*** Data excerpts ***

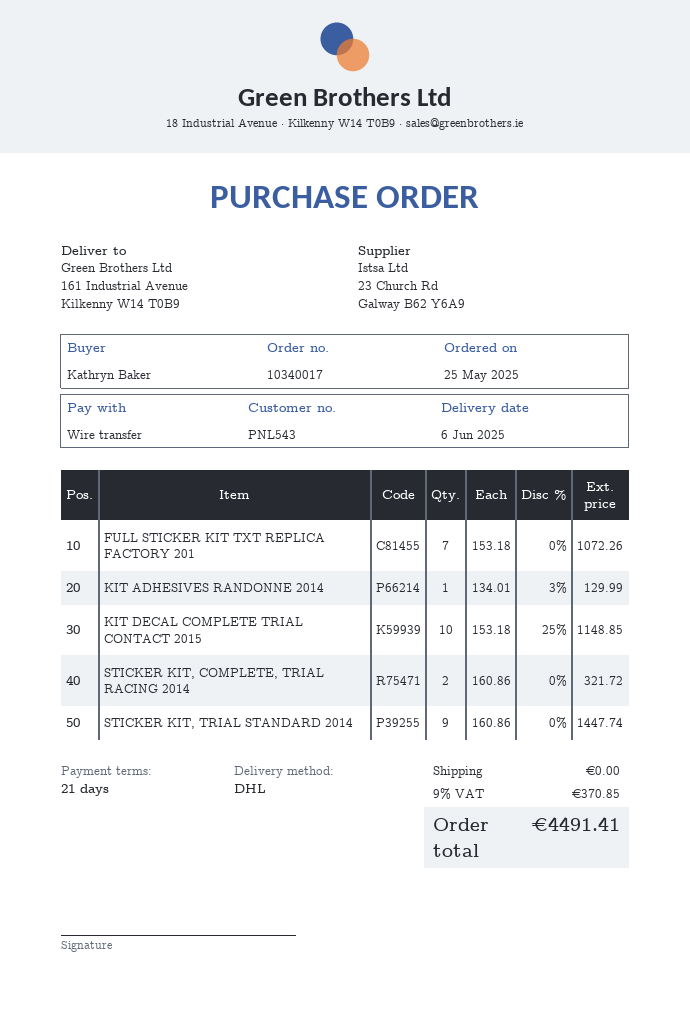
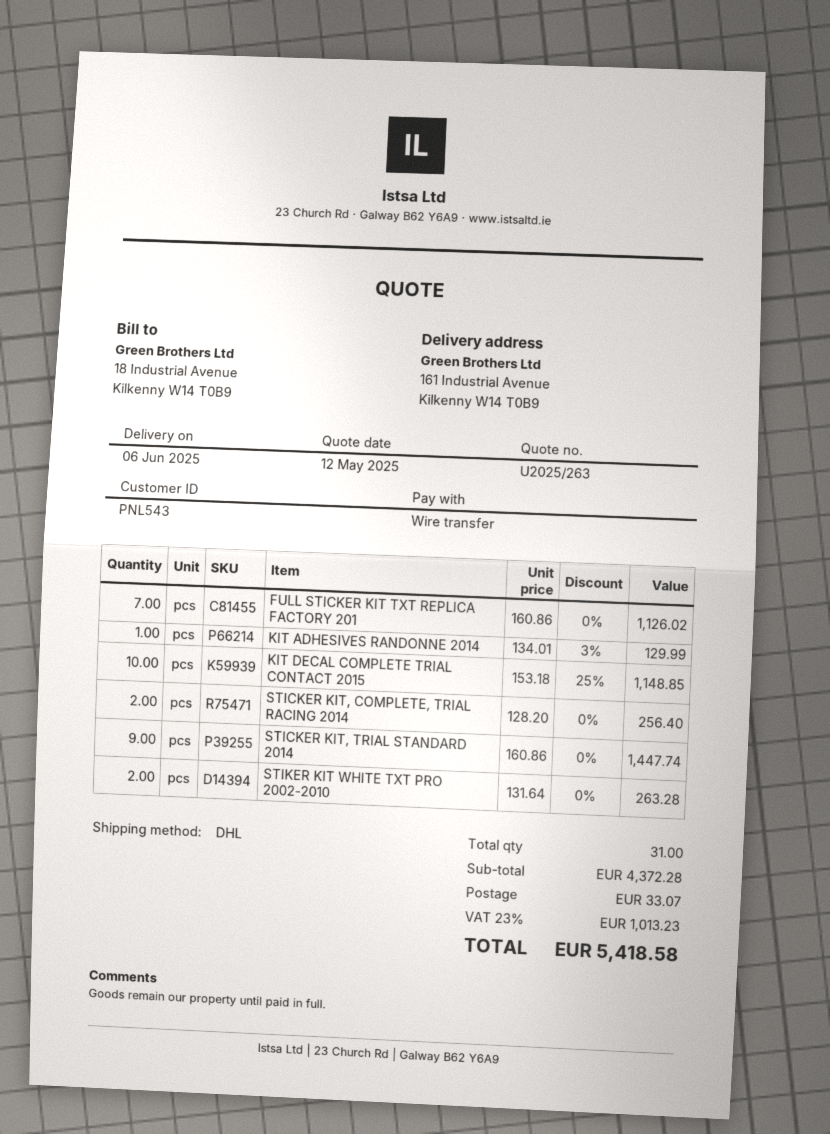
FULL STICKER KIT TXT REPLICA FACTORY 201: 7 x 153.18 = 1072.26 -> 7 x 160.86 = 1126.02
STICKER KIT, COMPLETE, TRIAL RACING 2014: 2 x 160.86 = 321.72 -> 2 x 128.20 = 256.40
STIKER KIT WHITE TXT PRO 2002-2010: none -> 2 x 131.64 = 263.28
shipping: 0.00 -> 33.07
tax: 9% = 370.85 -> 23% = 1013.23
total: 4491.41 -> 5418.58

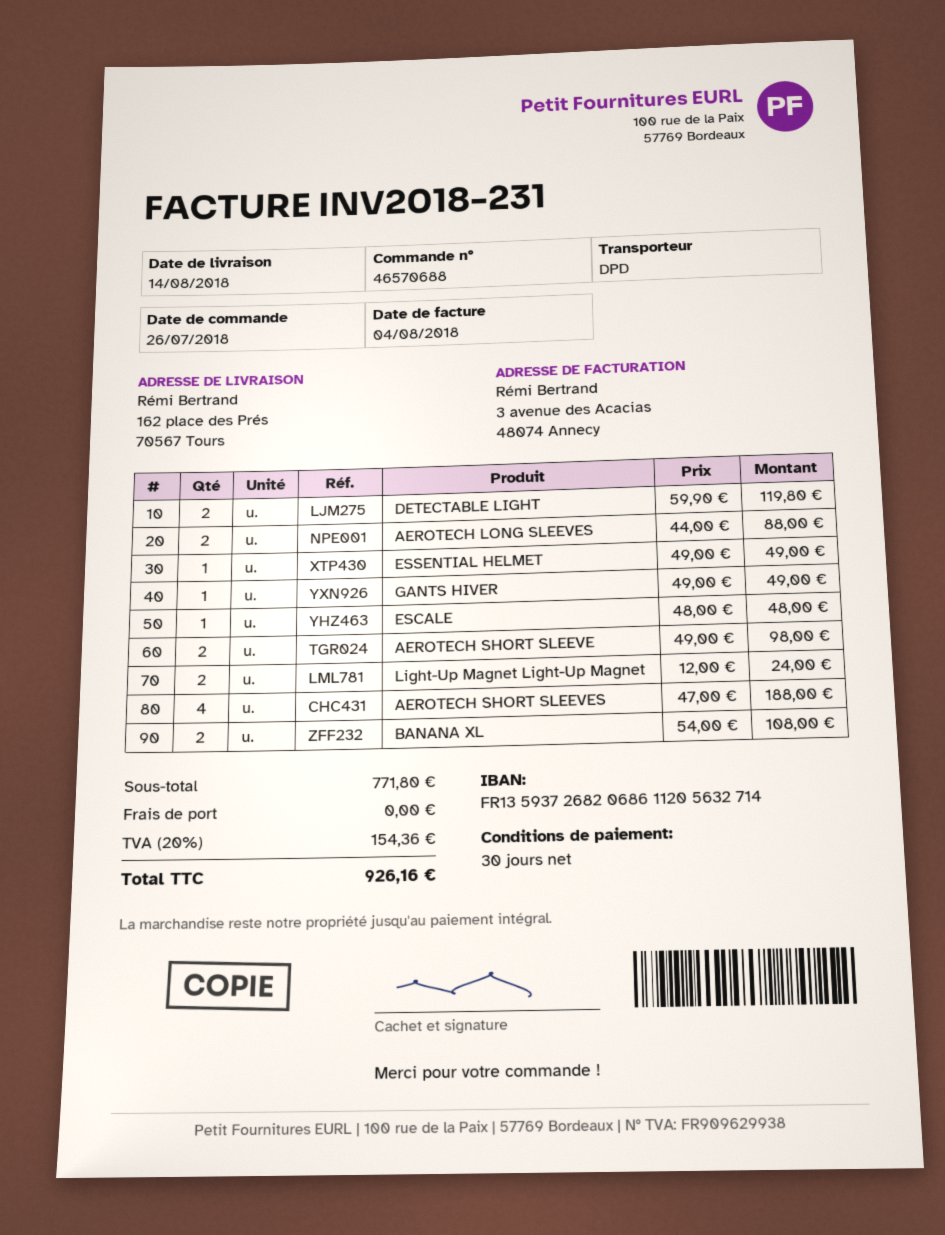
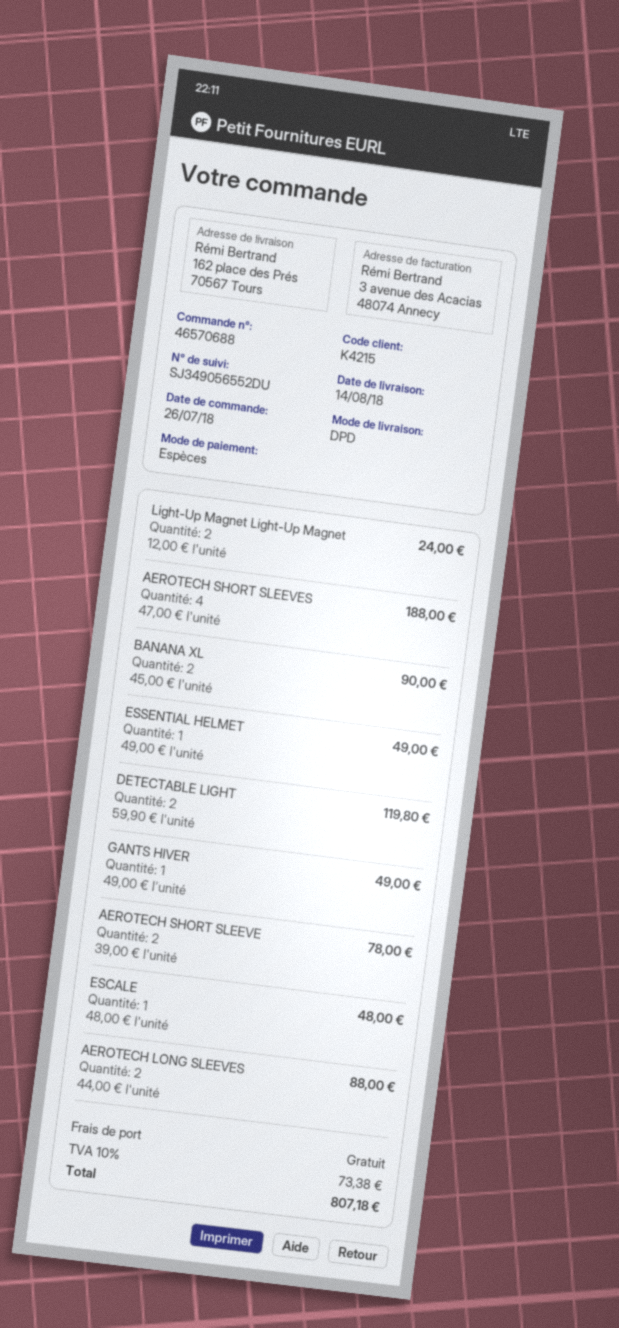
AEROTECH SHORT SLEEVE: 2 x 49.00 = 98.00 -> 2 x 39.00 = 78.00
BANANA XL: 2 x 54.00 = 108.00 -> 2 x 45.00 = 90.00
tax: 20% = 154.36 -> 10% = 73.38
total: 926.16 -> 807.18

*** End of Data excerpts ***

__Problem details__: Leave the pictures out. Extract exactly the lines running from the one with "shipping: 0.00 -> 33.07" through the last entry, both ends included.

__Exercise response__:
shipping: 0.00 -> 33.07
tax: 9% = 370.85 -> 23% = 1013.23
total: 4491.41 -> 5418.58

AEROTECH SHORT SLEEVE: 2 x 49.00 = 98.00 -> 2 x 39.00 = 78.00
BANANA XL: 2 x 54.00 = 108.00 -> 2 x 45.00 = 90.00
tax: 20% = 154.36 -> 10% = 73.38
total: 926.16 -> 807.18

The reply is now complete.